Afghanistan Weekly Reader: Public Support for Afghanistan at an All Time Low
Public support for the Afghanistan war continues to decline. According to a new CBS News/New York Times poll, 69% of Americans believe the U.S. should not be fighting in Afghanistan. 47% want to speed up the drawdown timeline.
The consistent drop in support for the war is certainly related to the troubling news of the situation in Afghanistan. Last year the U.S. and allies provided almost $16 billion in aid to Afghanistan. Also last year some $8 billion in cash was smuggled out of the country. Since 2002 the U.S. has spent over $50 billion training and equipping the Afghan National Security Forces. Yet the deputy commander of U.S. forces in Afghanistan estimates that only about 1% of Afghan units can operate independently.
Wars End, But War Costs Continue
Afghanistan Study Group by Mary Kaszynski
The Afghanistan War will end eventually, the troops will come home, and the United States taxpayer will start saving billions a week. However, U.S. operations in Afghanistan will continue to be a significant expense long after the troops come home.
Poll: Support for war in Afghanistan hits all-time low
CBS News by Lucy Madison
According to the CBS News/New York Times survey, many Americans would like to get troops home sooner. Forty-seven percent of Americans said they would like to see the timetable for the departure of U.S. troops moved up. Thirty-three percent think the schedule for withdrawal should remain as is, and 17 percent think the U.S. should stay in Afghanistan for as long as it takes.
Billions in cash smuggled out of Afghanistan every year
CNN by Sara Sidner and Mitra Mobasherat
It is estimated $8 billion in cash was lugged out of the country last year by car, private jets and border crossings. That is almost double the entire country’s budget for 2011…Foreign aid is propping up Afghanistan’s economy. The question on every potential investor’s mind is whether Afghanistan will be able to sustain itself when the war is finally over.

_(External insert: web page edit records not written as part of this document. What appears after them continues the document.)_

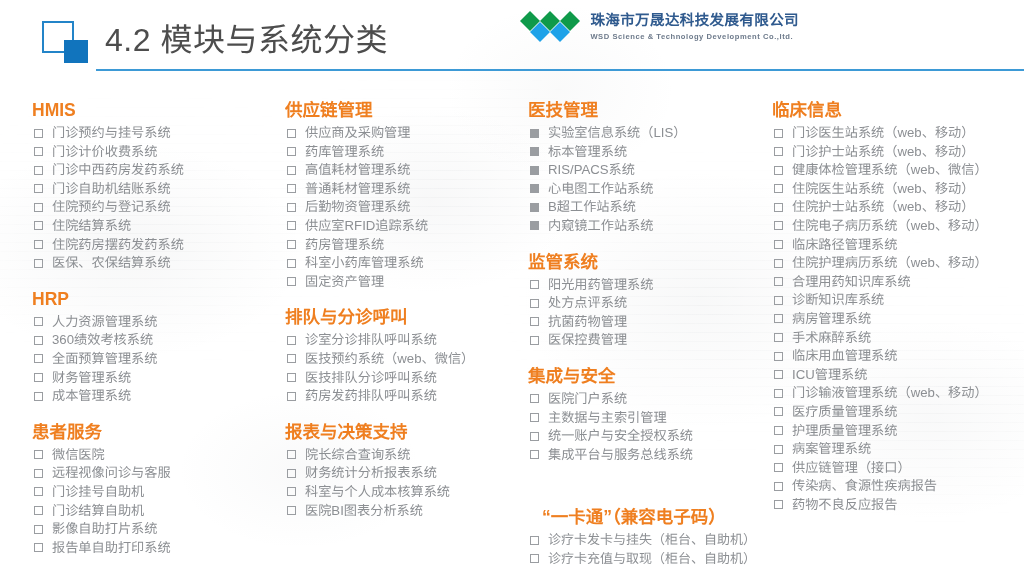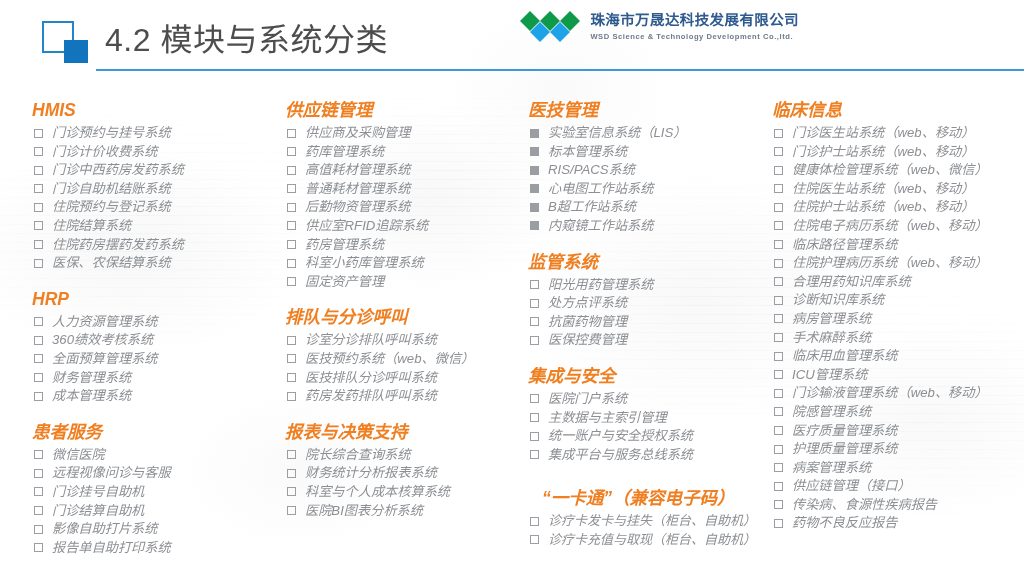"HMIS" .group { font-style: italic -> none }
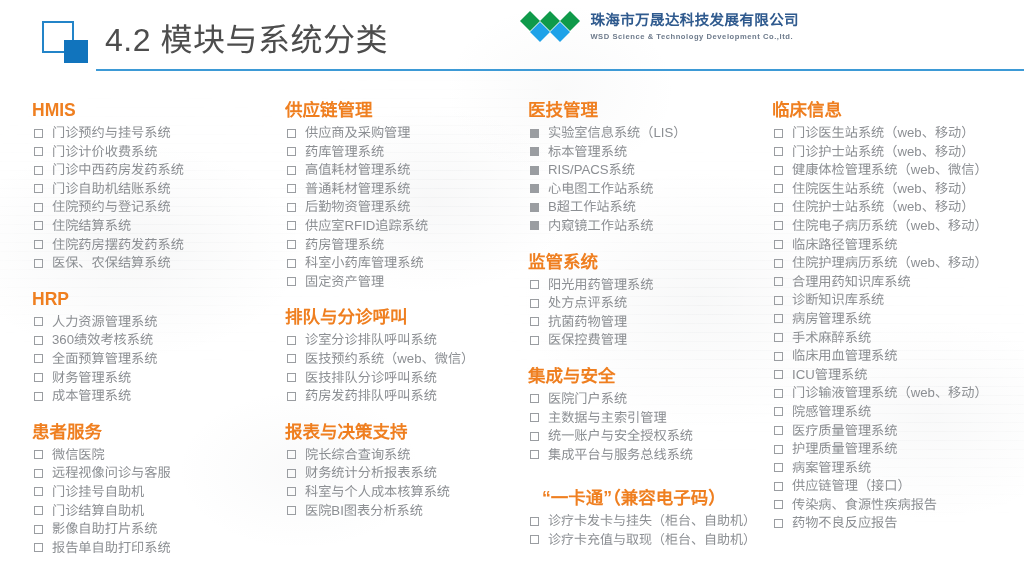"院感管理系统" li { html: <li> <span></span> <span>院感管理系统</span> </li> -> none }
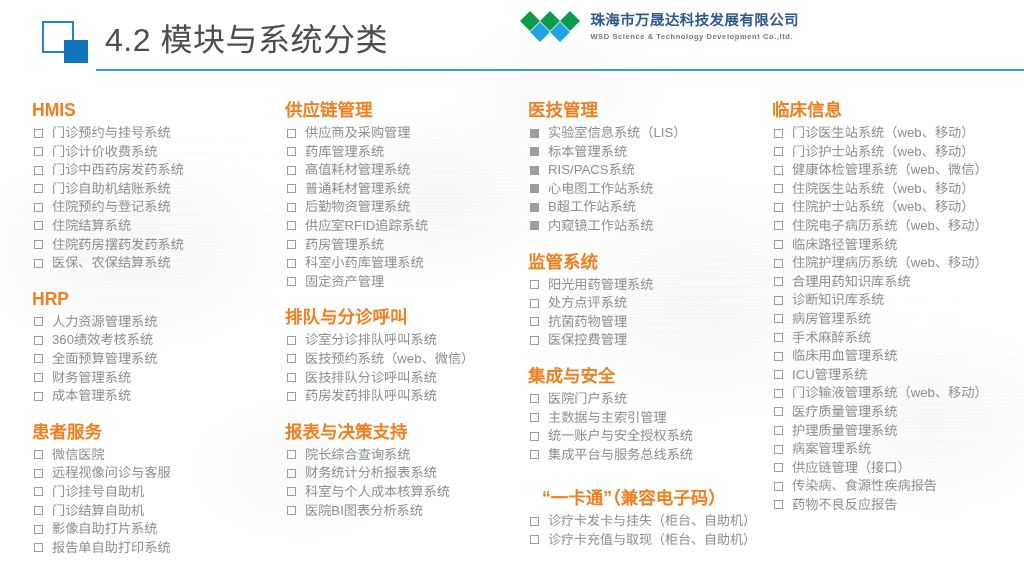"“一卡通”（兼容电子码）" .group.onecard { margin-top: 24px -> 43px }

Neighboring Countries Scramble To Be NATO’s Exit Route From Afghanistan
Radio Free Europe by Charles Recknagel
The United States today pays $500 million a year in transit fees to send military materiel through Central Asian states to Afghanistan.
Now, that amount will rise as Washington and other members of the International Security Assistance Force (ISAF) repatriate what has accumulated in Afghanistan over the past decade.
US has still not defeated the ‘al-Qaeda mentality’
Financial Times by Gideon Rachman
The killing of Osama bin Laden last year has given the US government all the “closure” it needs to justify a withdrawal from Afghanistan. Nato’s goals for the country are now minimal and focused entirely on security.
We Can’t Drone Our Way to Victory in Afghanistan
Foreign Policy by Micah Zenko
It’s time for U.S. officials to stop trying to swim against the tide of the public opinion of sovereign governments in Southwest Asia, and start developing a strategy for combating terrorism that does not overwhelmingly rely on unending Special Forces night raids and CIA drone strikes.